## ACTIVITY
Copy out the data exactly as it appears, without a single image.

▼

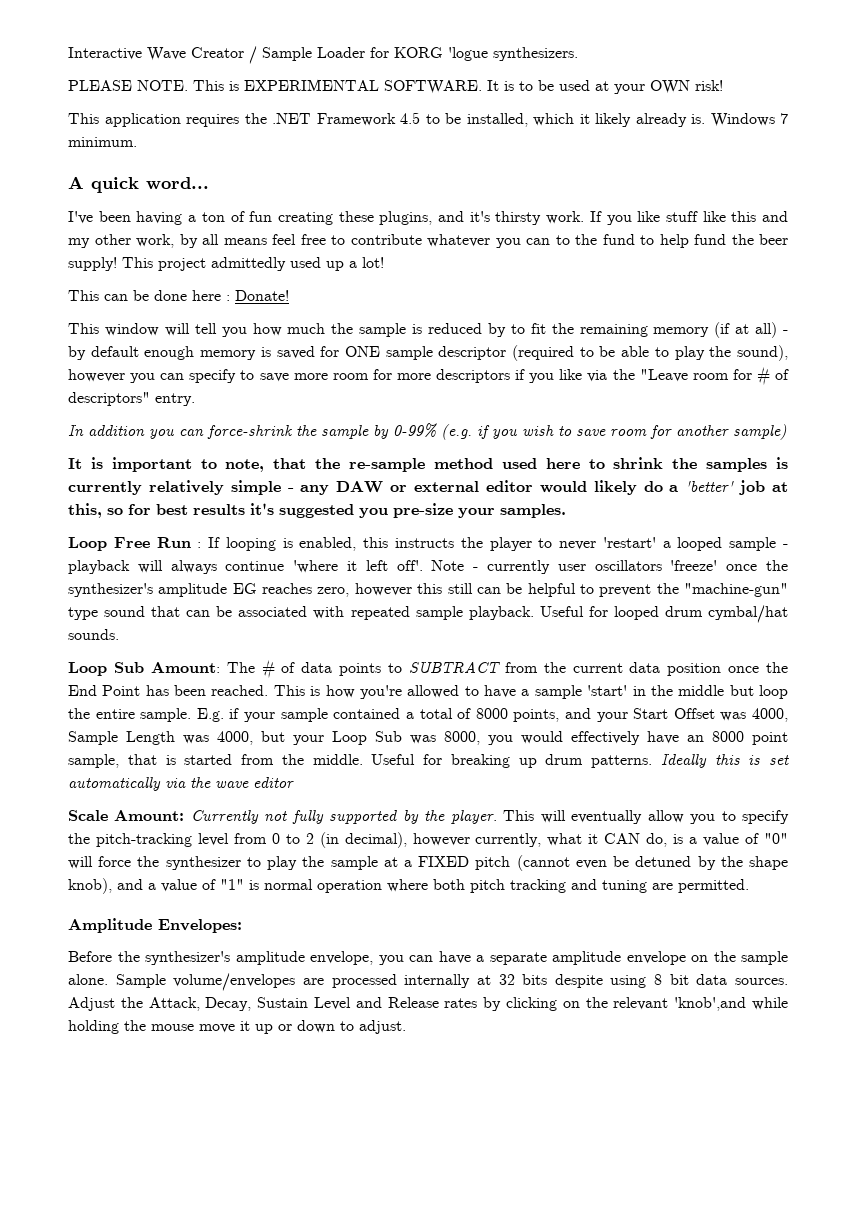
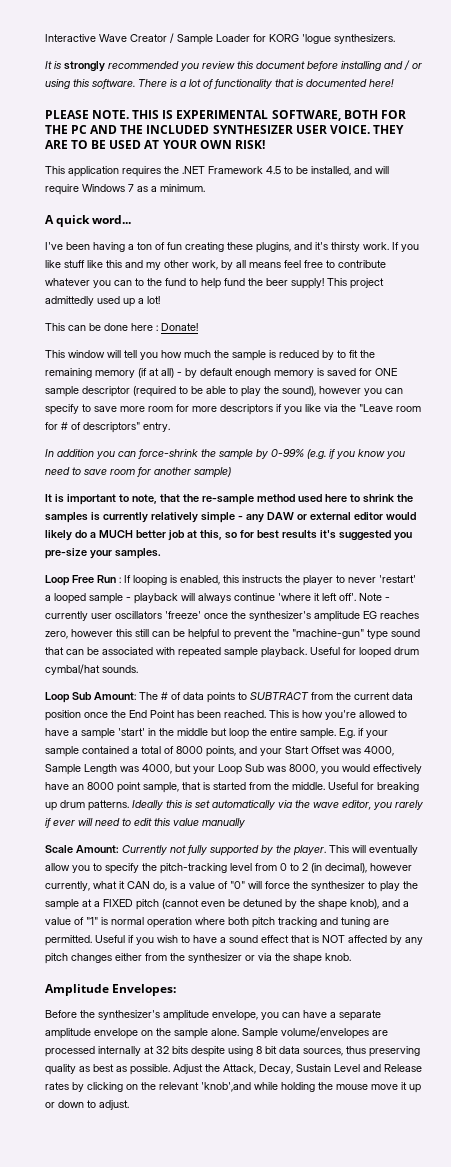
- PLEASE NOTE. This is EXPERIMENTAL SOFTWARE. It is to be used at your OWN risk!
+ It is strongly recommended you review this document before installing and / or using this software. There is a lot of functionality that is documented here!
+ PLEASE NOTE. THIS IS EXPERIMENTAL SOFTWARE, BOTH FOR THE PC AND THE INCLUDED SYNTHESIZER USER VOICE. THEY ARE TO BE USED AT YOUR OWN RISK!
- This application requires the .NET Framework 4.5 to be installed, which it likely already is. Windows 7 minimum.
+ This application requires the .NET Framework 4.5 to be installed, and will require Windows 7 as a minimum.
- In addition you can force-shrink the sample by 0-99% (e.g. if you wish to save room for another sample)
+ In addition you can force-shrink the sample by 0-99% (e.g. if you know you need to save room for another sample)
- It is important to note, that the re-sample method used here to shrink the samples is currently relatively simple - any DAW or external editor would likely do a 'better' job at this, so for best results it's suggested you pre-size your samples.
+ It is important to note, that the re-sample method used here to shrink the samples is currently relatively simple - any DAW or external editor would likely do a MUCH better job at this, so for best results it's suggested you pre-size your samples.
- Ideally this is set automatically via the wave editor
+ Ideally this is set automatically via the wave editor, you rarely if ever will need to edit this value manually
+ Useful if you wish to have a sound effect that is NOT affected by any pitch changes either from the synthesizer or via the shape knob.
- Sample volume/envelopes are processed internally at 32 bits despite using 8 bit data sources.
+ Sample volume/envelopes are processed internally at 32 bits despite using 8 bit data sources, thus preserving quality as best as possible.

▲

## YOUR SOLUTION
- PLEASE NOTE. This is EXPERIMENTAL SOFTWARE. It is to be used at your OWN risk!
+ It is strongly recommended you review this document before installing and / or using this software. There is a lot of functionality that is documented here!
+ PLEASE NOTE. THIS IS EXPERIMENTAL SOFTWARE, BOTH FOR THE PC AND THE INCLUDED SYNTHESIZER USER VOICE. THEY ARE TO BE USED AT YOUR OWN RISK!
- This application requires the .NET Framework 4.5 to be installed, which it likely already is. Windows 7 minimum.
+ This application requires the .NET Framework 4.5 to be installed, and will require Windows 7 as a minimum.
- In addition you can force-shrink the sample by 0-99% (e.g. if you wish to save room for another sample)
+ In addition you can force-shrink the sample by 0-99% (e.g. if you know you need to save room for another sample)
- It is important to note, that the re-sample method used here to shrink the samples is currently relatively simple - any DAW or external editor would likely do a 'better' job at this, so for best results it's suggested you pre-size your samples.
+ It is important to note, that the re-sample method used here to shrink the samples is currently relatively simple - any DAW or external editor would likely do a MUCH better job at this, so for best results it's suggested you pre-size your samples.
- Ideally this is set automatically via the wave editor
+ Ideally this is set automatically via the wave editor, you rarely if ever will need to edit this value manually
+ Useful if you wish to have a sound effect that is NOT affected by any pitch changes either from the synthesizer or via the shape knob.
- Sample volume/envelopes are processed internally at 32 bits despite using 8 bit data sources.
+ Sample volume/envelopes are processed internally at 32 bits despite using 8 bit data sources, thus preserving quality as best as possible.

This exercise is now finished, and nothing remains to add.